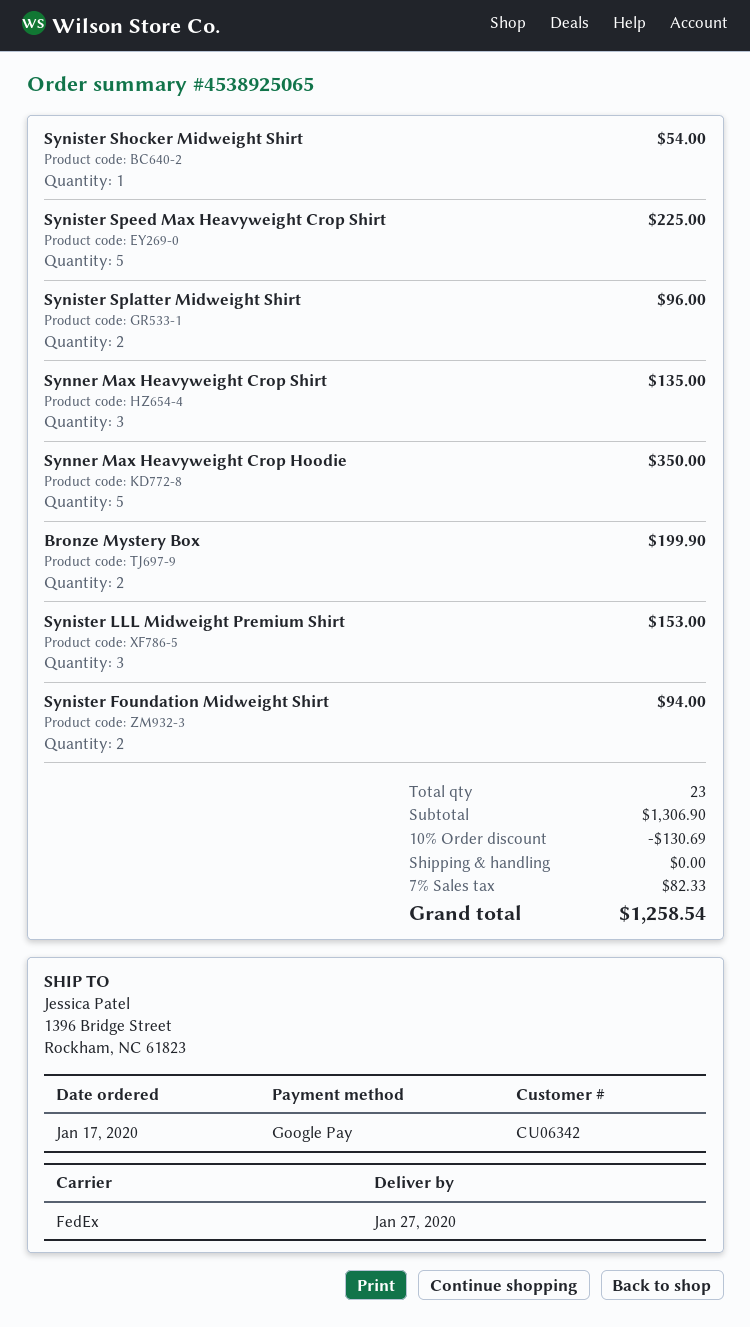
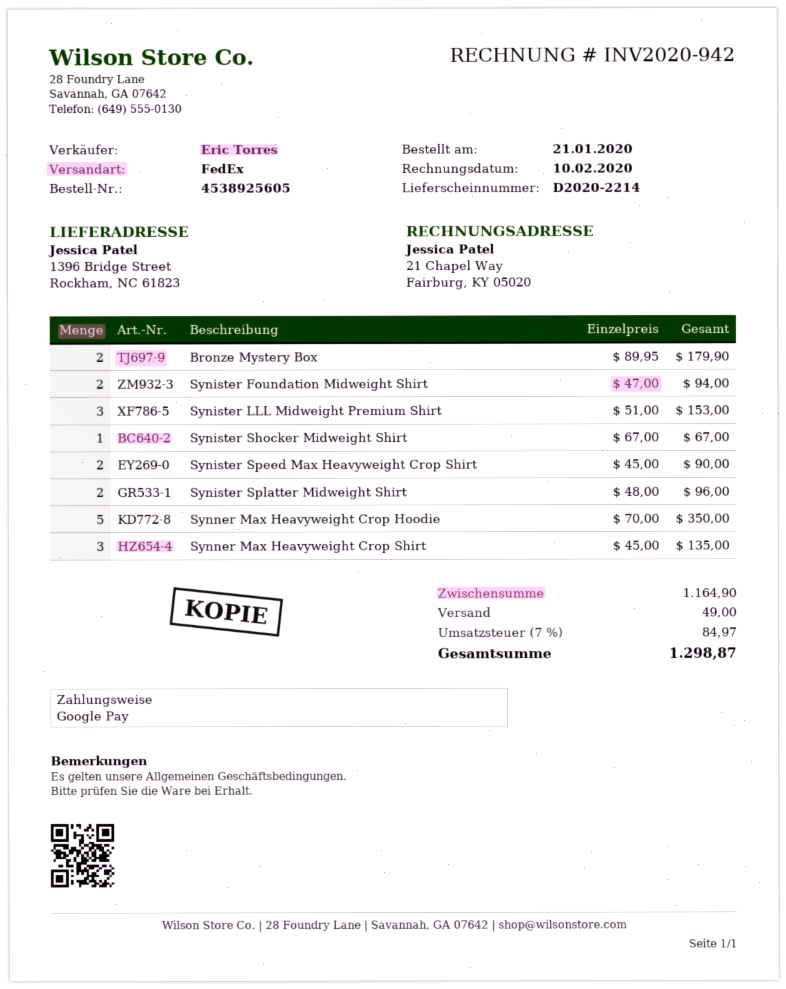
order number: 4538925065 -> 4538925605
order date: 2020-01-17 -> 2020-01-21
Synister Shocker Midweight Shirt: 1 for 54.00 -> 1 for 67.00
Synister Speed Max Heavyweight Crop Shirt: 5 for 225.00 -> 2 for 90.00
Bronze Mystery Box: 2 for 199.90 -> 2 for 179.90
subtotal: 1306.90 -> 1164.90
discount: 10% = 130.69 -> none
shipping: 0.00 -> 49.00
tax: 7% = 82.33 -> 7% = 84.97
total: 1258.54 -> 1298.87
_ _ _ _ _ _ _
YOUR ASSIGNMENT = Please ensure that the data above is repeated exactly, with no pictures in the copy.

REPLY TO THE TASK =
order number: 4538925065 -> 4538925605
order date: 2020-01-17 -> 2020-01-21
Synister Shocker Midweight Shirt: 1 for 54.00 -> 1 for 67.00
Synister Speed Max Heavyweight Crop Shirt: 5 for 225.00 -> 2 for 90.00
Bronze Mystery Box: 2 for 199.90 -> 2 for 179.90
subtotal: 1306.90 -> 1164.90
discount: 10% = 130.69 -> none
shipping: 0.00 -> 49.00
tax: 7% = 82.33 -> 7% = 84.97
total: 1258.54 -> 1298.87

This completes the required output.